Extracted information: Begin

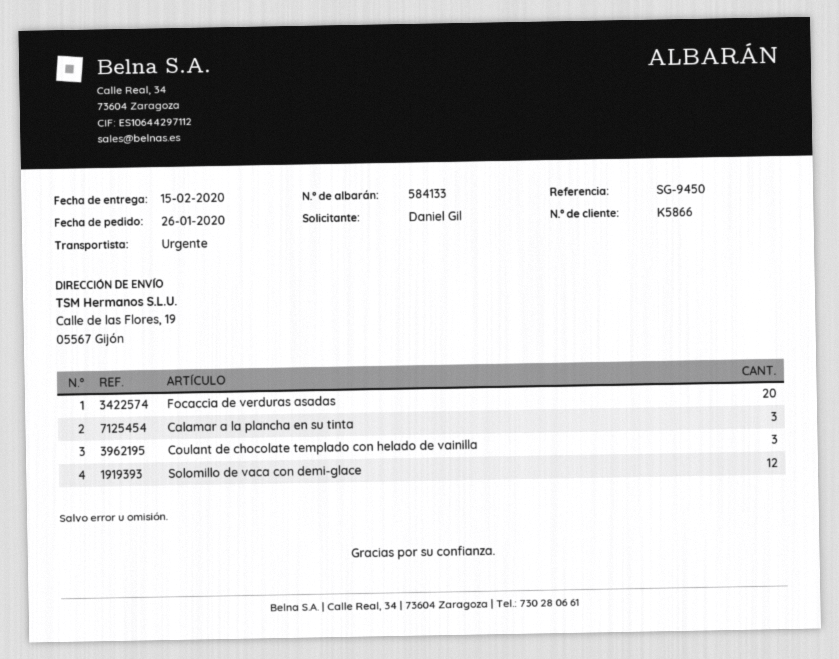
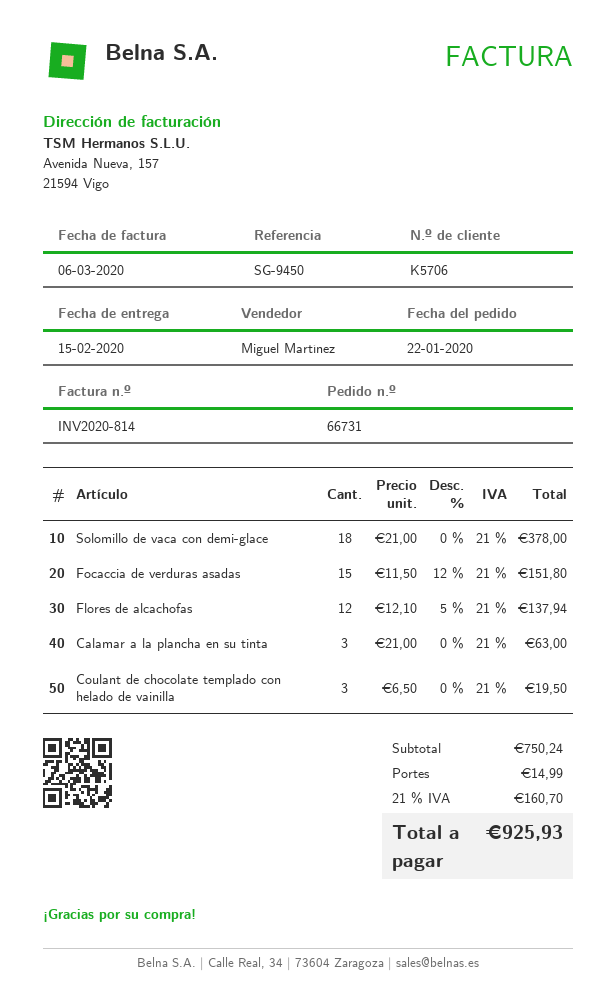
order date: 2020-01-26 -> 2020-01-22
customer number: K5866 -> K5706
Focaccia de verduras asadas: 20 -> 15
Solomillo de vaca con demi-glace: 12 -> 18
Flores de alcachofas: none -> 12

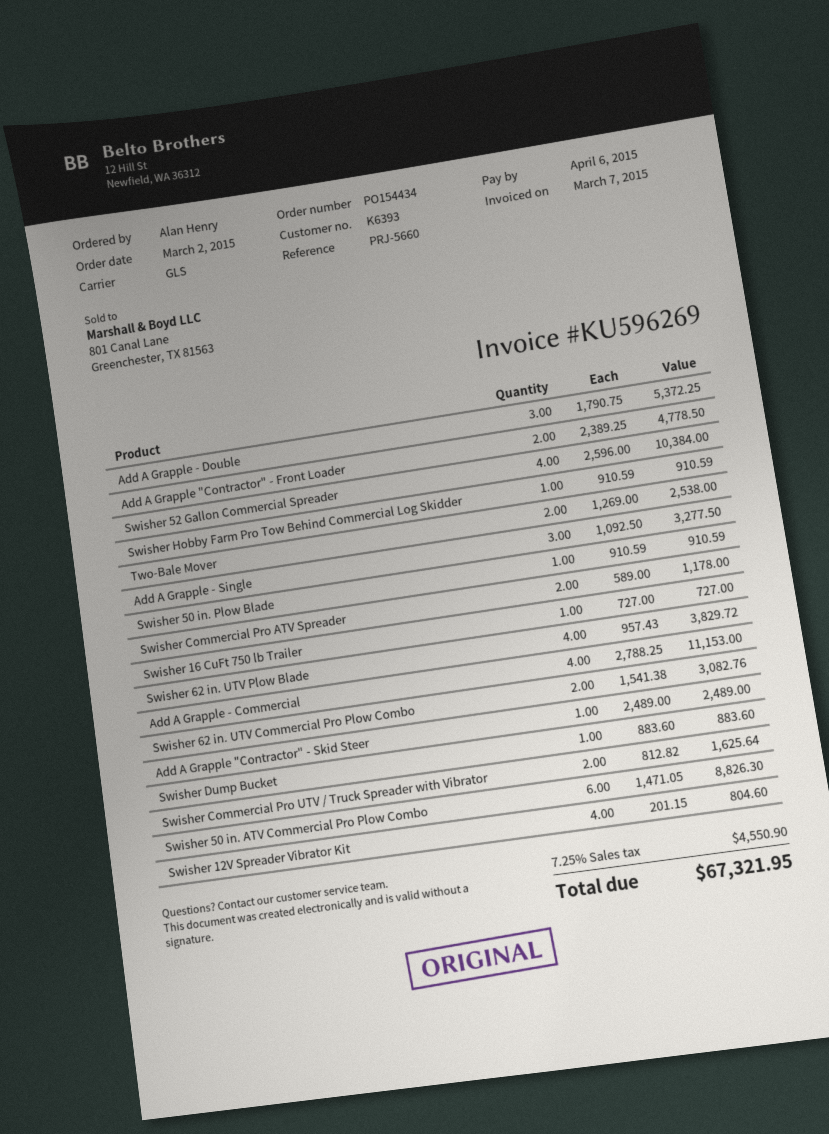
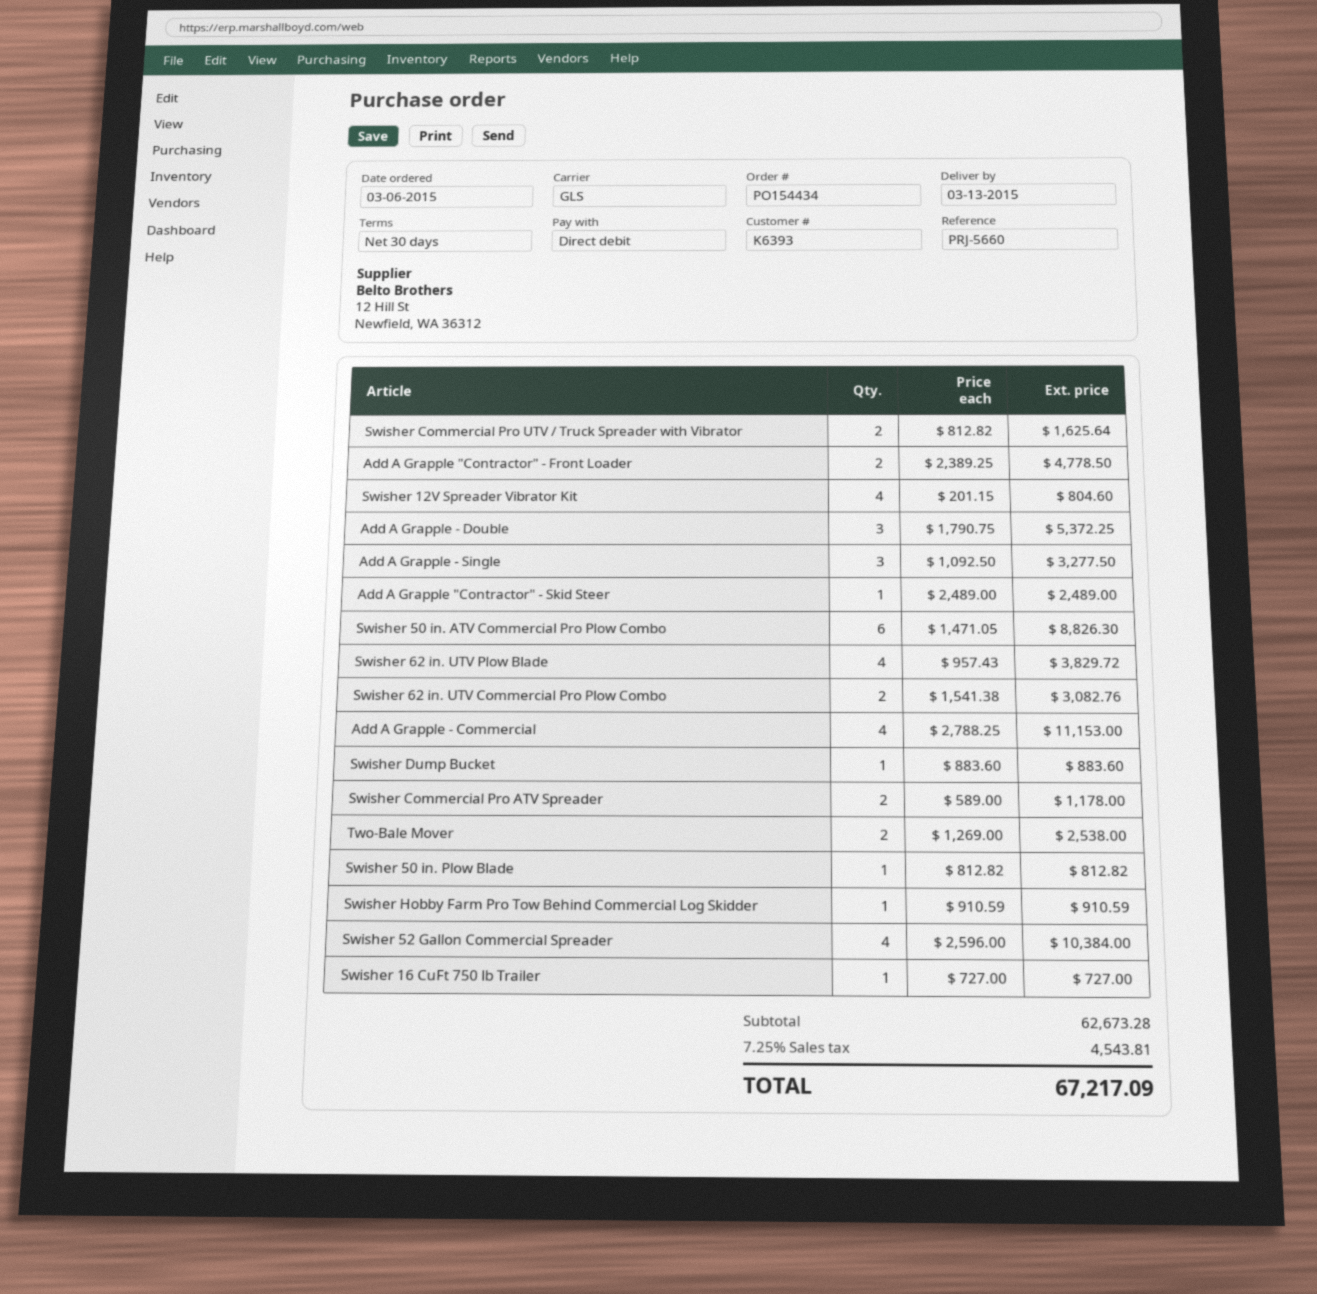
order date: 2015-03-02 -> 2015-03-06
Swisher 50 in. Plow Blade: 1 x 910.59 = 910.59 -> 1 x 812.82 = 812.82
tax: 7.25% = 4550.90 -> 7.25% = 4543.81
total: 67321.95 -> 67217.09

Extracted information: End

Action item. Could you work out how many lines in the material contain the word "order"? Reply with the number only.

Exercise solution. 2